[Study material — start]

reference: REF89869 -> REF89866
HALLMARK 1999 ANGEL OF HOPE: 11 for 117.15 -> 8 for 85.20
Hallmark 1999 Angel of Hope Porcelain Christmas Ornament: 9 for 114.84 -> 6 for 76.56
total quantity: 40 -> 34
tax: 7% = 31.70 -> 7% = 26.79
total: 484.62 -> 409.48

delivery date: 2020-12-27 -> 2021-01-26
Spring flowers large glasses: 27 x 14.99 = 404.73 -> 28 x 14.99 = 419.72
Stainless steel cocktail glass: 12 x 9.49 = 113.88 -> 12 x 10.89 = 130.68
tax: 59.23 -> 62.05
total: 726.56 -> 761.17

[Study material — finish]
[Study material — start]

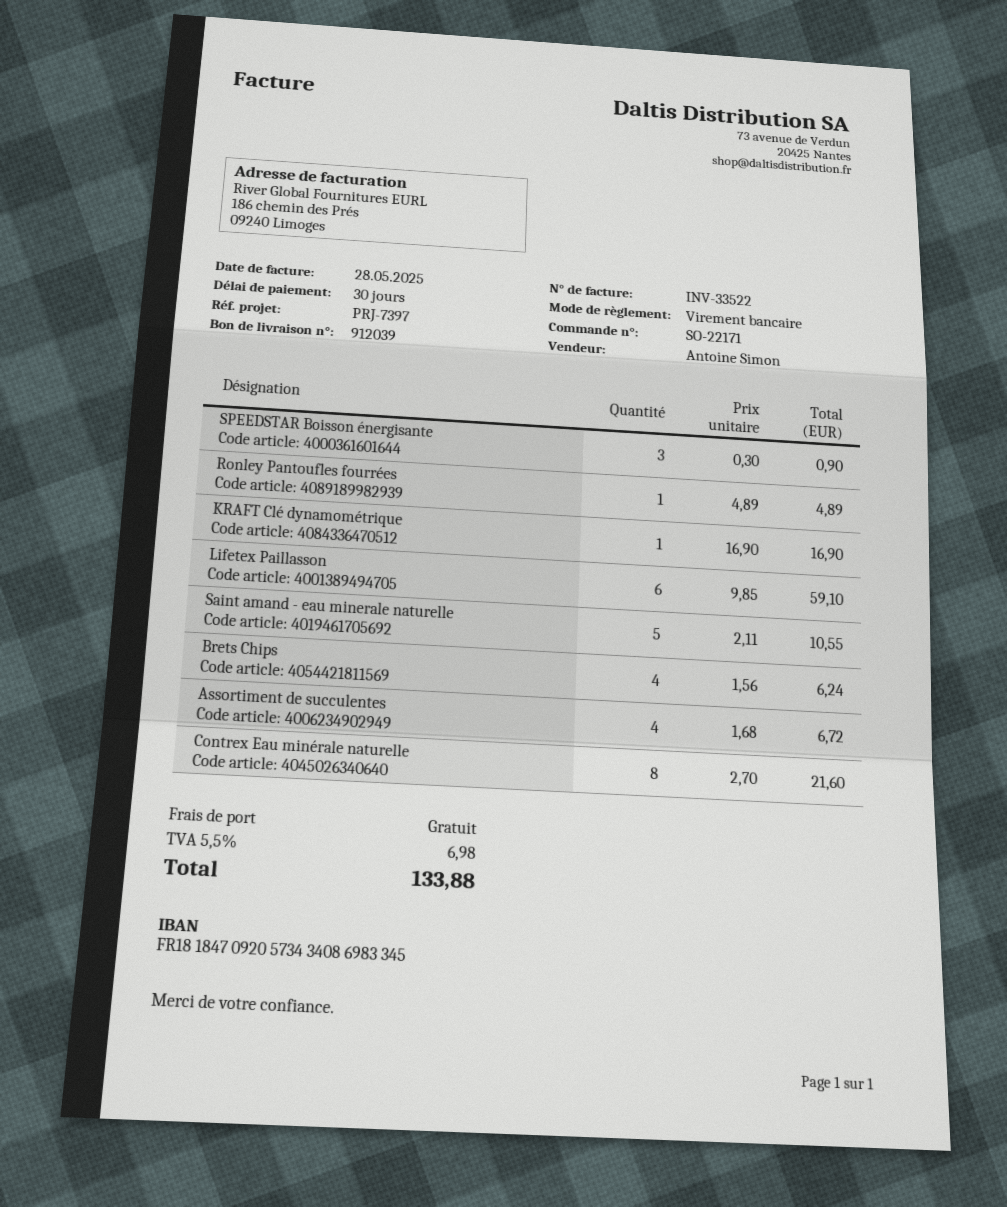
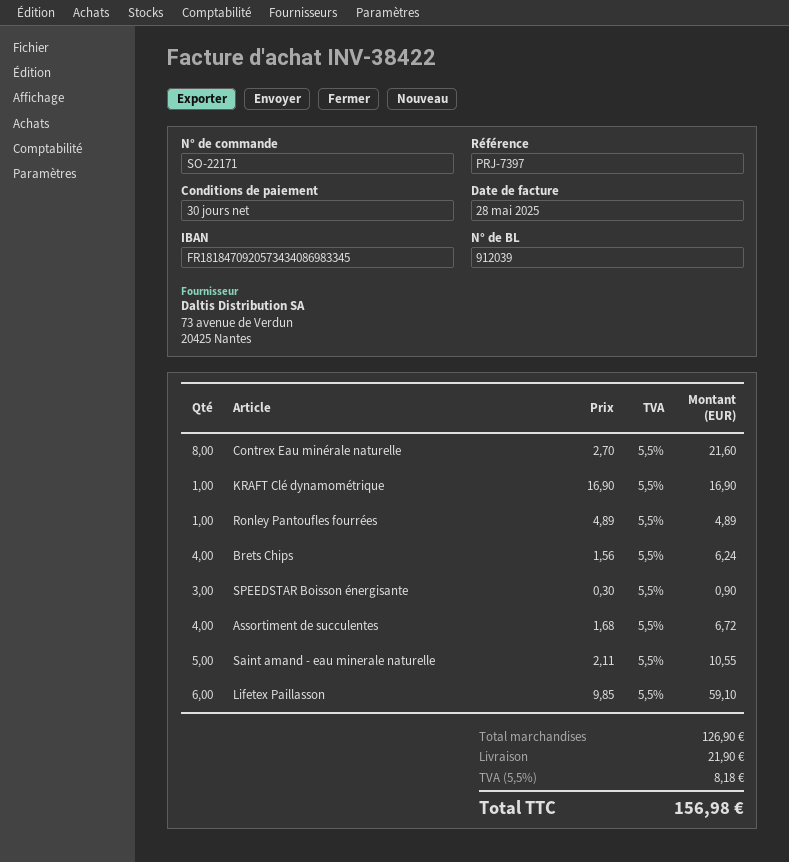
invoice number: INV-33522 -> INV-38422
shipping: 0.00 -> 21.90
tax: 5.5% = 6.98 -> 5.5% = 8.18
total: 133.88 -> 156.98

[Study material — finish]
[Study material — start]

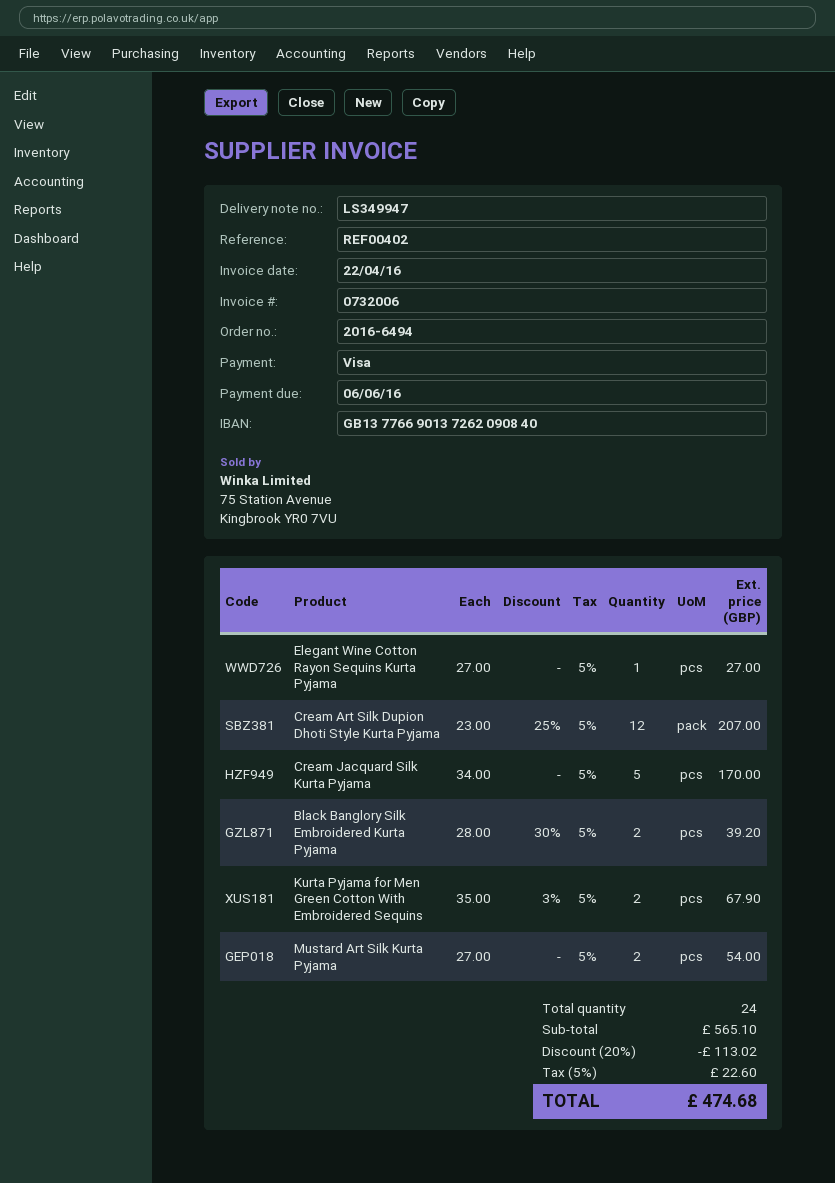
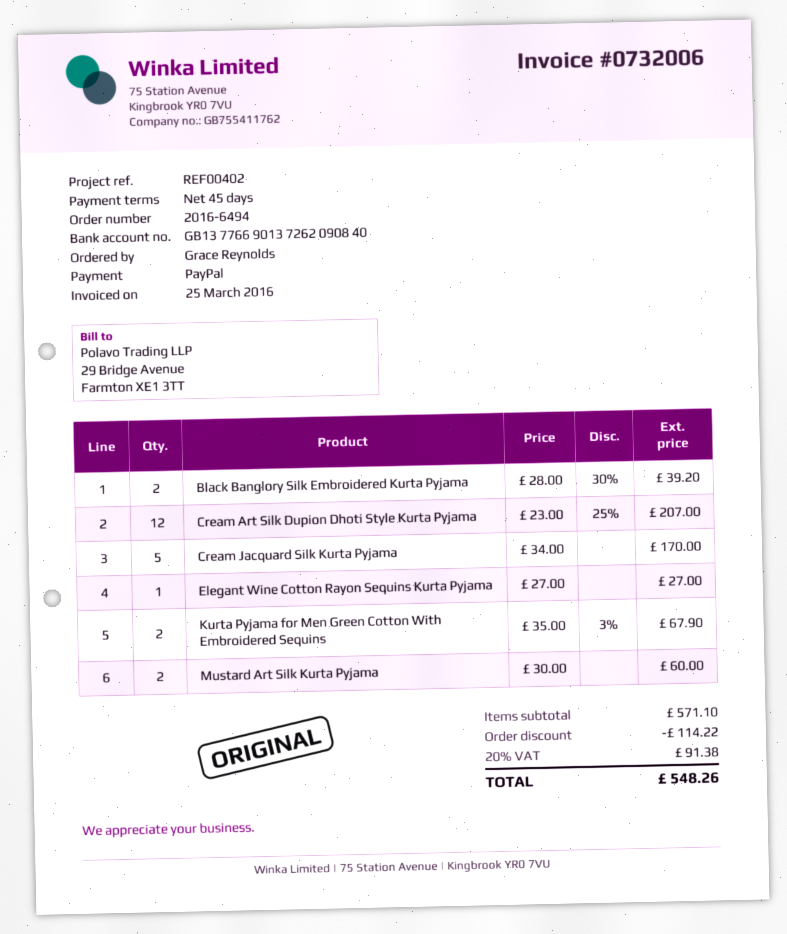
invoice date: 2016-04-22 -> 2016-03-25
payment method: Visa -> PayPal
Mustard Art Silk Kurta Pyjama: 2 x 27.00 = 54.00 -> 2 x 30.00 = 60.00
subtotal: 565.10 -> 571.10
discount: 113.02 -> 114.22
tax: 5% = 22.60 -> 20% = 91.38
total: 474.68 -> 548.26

[Study material — finish]

:: Task to carry out ::
A word-for-word copy of the lines above from the one with "payment method: Visa -> PayPal" through the one with "total: 474.68 -> 548.26", inclusive, is the only output wanted.

:: Response ::
payment method: Visa -> PayPal
Mustard Art Silk Kurta Pyjama: 2 x 27.00 = 54.00 -> 2 x 30.00 = 60.00
subtotal: 565.10 -> 571.10
discount: 113.02 -> 114.22
tax: 5% = 22.60 -> 20% = 91.38
total: 474.68 -> 548.26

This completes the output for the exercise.